Debugging the backlash to data journalism

While the craft and context that underlies “data journalism” is well-known to anyone who knows the history of computer-assisted reporting (CAR), the term itself is a much more recent creation.

This past week, data journalism broke into the hurly burly of mainstream discourse, with the predictable cycle of hype and then backlash, for two reasons:

1) The launch of Nate Silver’s FiveThirtyEight this past week, where he explicitly laid out his vision for data journalism in a manifesto on “what the fox knows.” He groups statistical analysis, data visualization, computer programming and “data-literate reporting” under the rubric of data journalism.

2) A story in USA Today on the booming market for data journalists and the scoops and audiences they create and enable. The “news nerd job” openings at both born-digital and traditional media institutions shows clear demand across the industry.

There are several points that I think are worth making in light of these two stories.

First, if you’re new to this discussion, Mark Coddington has curated the best reviews, comments and critiques of in his excellent weekly digest of the news at the Nieman Journalism Lab. The summary ranges from the quality of 538’s stories to criticism of Nate Silver‘s detachment or even “data journalism” and questions the notion of journalists venturing into empirical projects at all. If you want more context, start there.

Second, it’s great to see the topic of data journalism getting its moment in the sun, even if some of the reactions to Silver’s effort may mistake the man or his vision for the whole practice. Part of the backlash has something to do with high expectations for Silver’s effort. FiveThirtyEight is a new, experimental media venture in which a smart guy has been empowered to try to build something that can find signal in the noise (so to speak) for readers. I’m more than willing to give the site and its founder more time to find its feet.

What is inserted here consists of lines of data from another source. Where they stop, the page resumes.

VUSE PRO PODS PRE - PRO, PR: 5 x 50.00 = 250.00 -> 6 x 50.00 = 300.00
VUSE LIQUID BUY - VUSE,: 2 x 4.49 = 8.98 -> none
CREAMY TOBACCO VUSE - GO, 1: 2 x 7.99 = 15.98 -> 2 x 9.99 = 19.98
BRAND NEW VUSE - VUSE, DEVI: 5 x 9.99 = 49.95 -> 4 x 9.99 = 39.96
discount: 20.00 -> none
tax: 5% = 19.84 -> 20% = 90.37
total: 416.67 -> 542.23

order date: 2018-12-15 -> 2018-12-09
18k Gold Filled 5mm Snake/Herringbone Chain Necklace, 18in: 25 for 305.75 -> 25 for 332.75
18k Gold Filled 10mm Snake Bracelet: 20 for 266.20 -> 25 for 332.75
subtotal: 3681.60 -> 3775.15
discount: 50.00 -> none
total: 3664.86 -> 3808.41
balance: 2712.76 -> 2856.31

Third, while FiveThirtyEight is new, as are various other startups or ventures within media companies, data journalism and its practice are not new, along with existing critiques of its practices or or of programming in journalism generally. There are powerful new digital tools and platforms. If we broaden the debate to include screeds asserting that journalists don’t have to know how to code, it’s much easier to find a backlash, along with apt responses about the importance of courses in journalism school or digital literacy, grounded in the importance of looking ahead to the future of digital media, not its ink-stained past.

Fourth, a critical backlash against computers, coding and databases in the media isn’t new. As readers of this blog certainly know, data journalism’s historic antecedent, computer-assisted reporting, has long since been recognized as an important journalistic discipline, as my colleague Susan McGregor highlighted last year in Columbia Journalism Review.

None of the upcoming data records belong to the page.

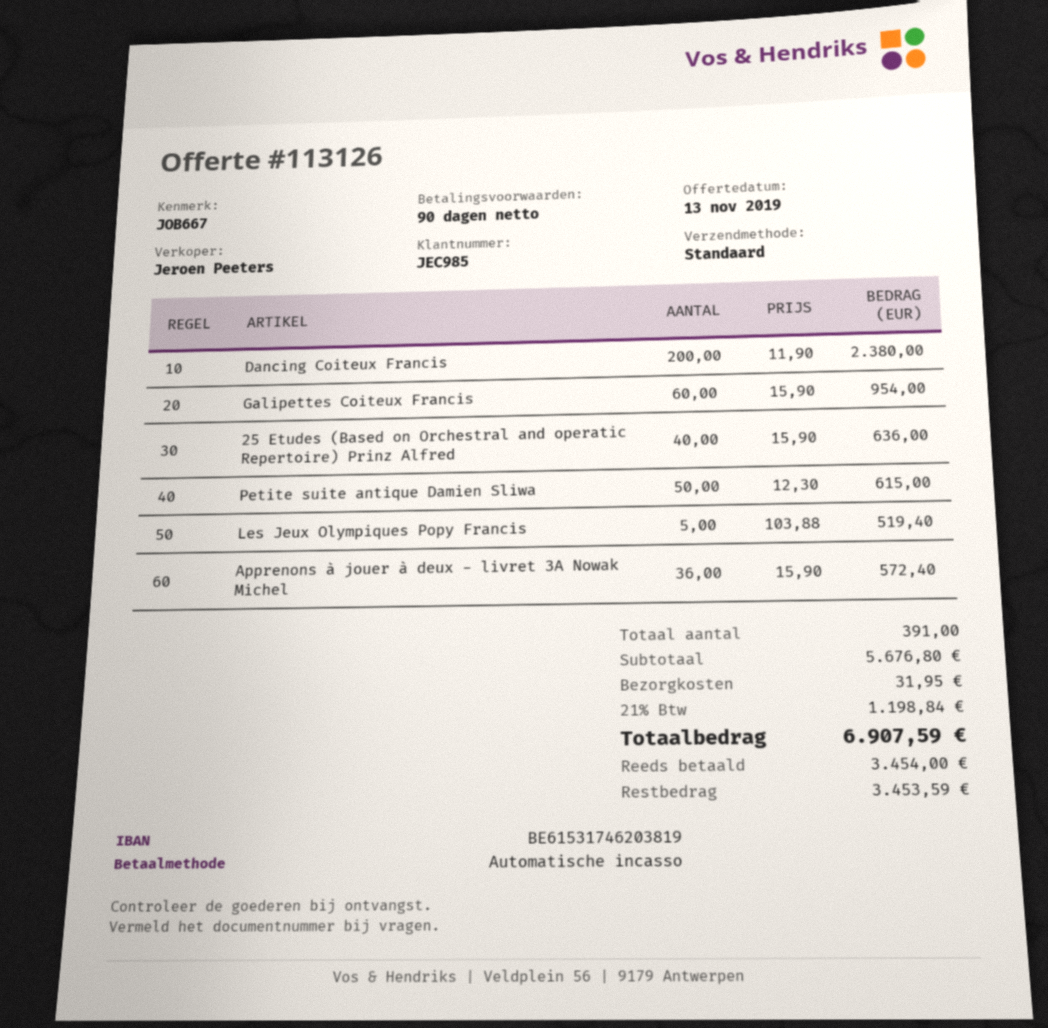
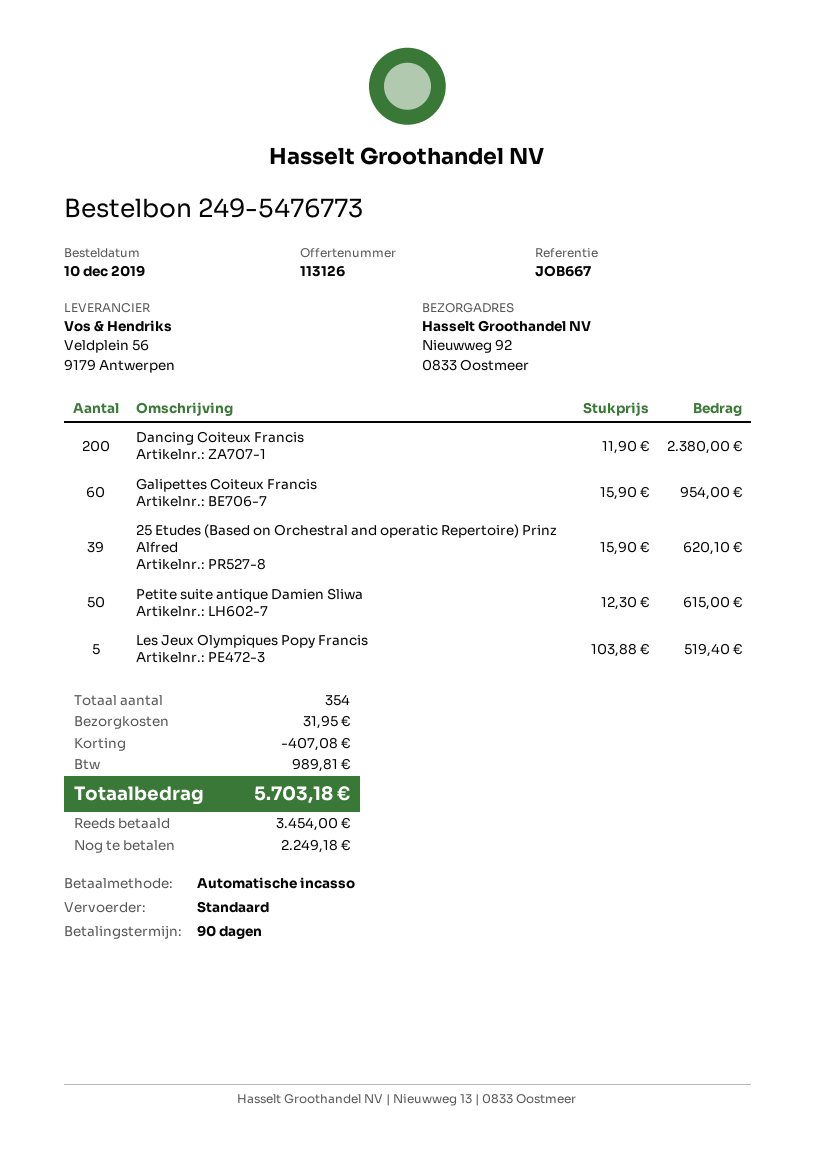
25 Etudes (Based on Orchestral and operatic Repertoire) Prinz Alfred: 40 x 15.90 = 636.00 -> 39 x 15.90 = 620.10
Apprenons à jouer à deux - livret 3A Nowak Michel: 36 x 15.90 = 572.40 -> none
total quantity: 391 -> 354
discount: none -> 407.08
tax: 1198.84 -> 989.81
total: 6907.59 -> 5703.18
balance: 3453.59 -> 2249.18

Critics have been assessing the credibility of CAR for years, If you take a longer view, database-driven journalism has been with us since journalists first started using mainframes, arriving in most newsrooms in a broad sense over two decades ago.

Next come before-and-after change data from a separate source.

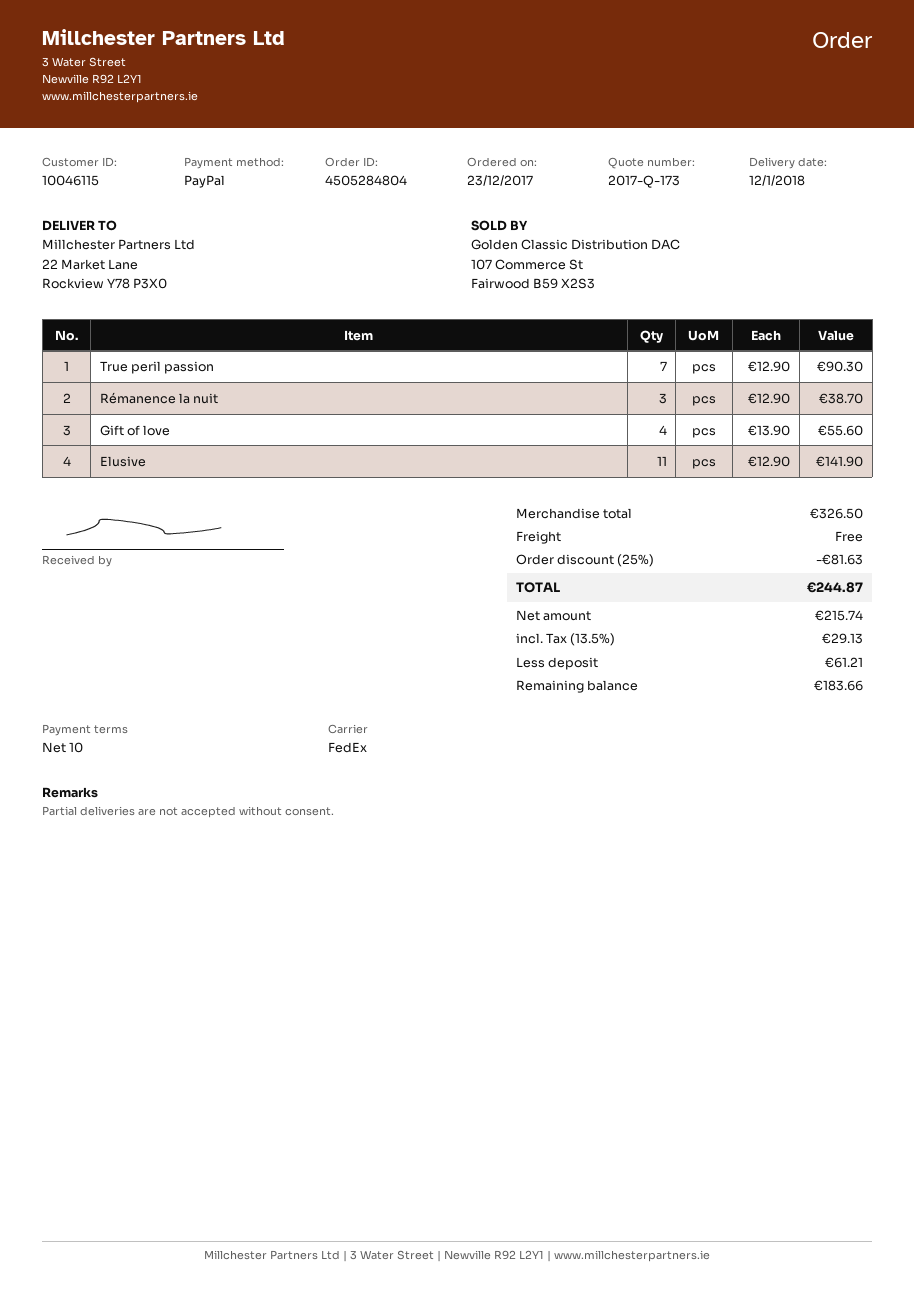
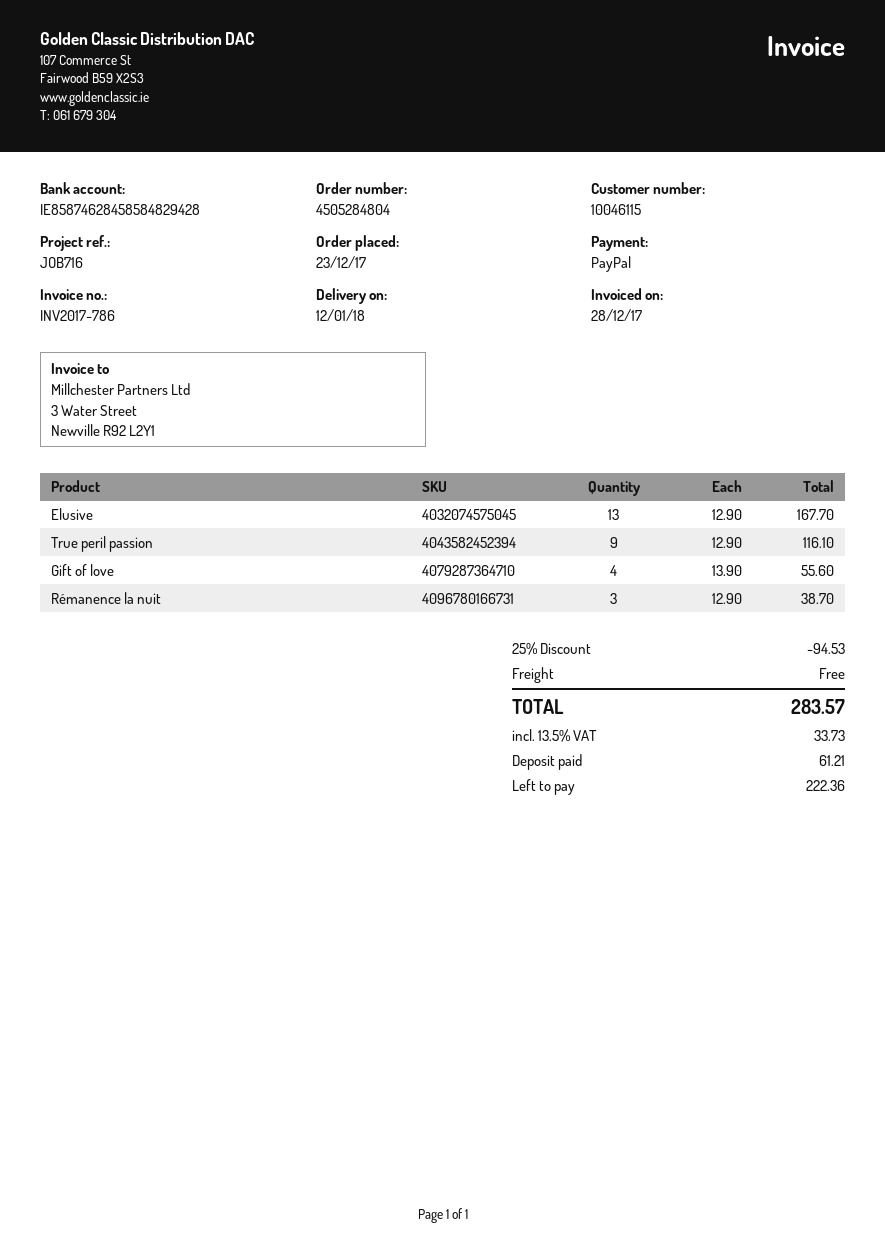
True peril passion: 7 x 12.90 = 90.30 -> 9 x 12.90 = 116.10
Elusive: 11 x 12.90 = 141.90 -> 13 x 12.90 = 167.70
discount: 25% = 81.63 -> 25% = 94.53
tax: 13.5% = 29.13 -> 13.5% = 33.73
total: 244.87 -> 283.57
balance: 183.66 -> 222.36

The idea of “computer-assisted reporting” now feels dated, though, inherited from a time when computers were still a novelty in newsrooms. There’s probably not a single reporter or editor working in a newsroom in the United States or Europe today who isn’t using a computer in the course of journalism.

Many members of the media may use several of them over the course of the day, from the powerful handheld computers we call smartphones to laptops and desktops, crunching away at analysis or transformations, or servers and cloud storage, for processing big data at Internet scale.

After investigating the subject for many months, it’s fair to say that the powerful new tools and increased sophistication differentiates the CAR of decades ago from the way data journalism is being practiced today.

While I’ve loosely defined data journalism as “gathering, cleaning, organizing, analyzing, visualizing and publishing data to support the creation of acts of journalism,” a more succinct definition might be the “application of data science to journalism.”

Other observers might suggest that data journalism involves applying the scientific method or social science and statistical analysis to journalism. Philip Meyer called the latter “precision journalism” in the 1970s.

2014 was the year that I saw the worm really turn on the use of term “data journalism,” from its adoption by David Kaplan, a pillar of the investigative journalism community, to its use as self-identification by dozens of attendees, to the annual conference of the National Institute for Computer-Assisted Reporting (NICAR), where nearly a thousand journalists from 20 countries gathered in Baltimore to teach, learn and connect. Its younger attendees use titles like “data editor,” “data reporter” or “database reporter.”

The NICAR conference has grown by leaps and bounds since its first iteration, two decades ago, tripling in size in just the past four years. That rapid expansion is happening for good reason: that strong, clear market demand for data journalists in both traditional media outlets I mentioned earlier.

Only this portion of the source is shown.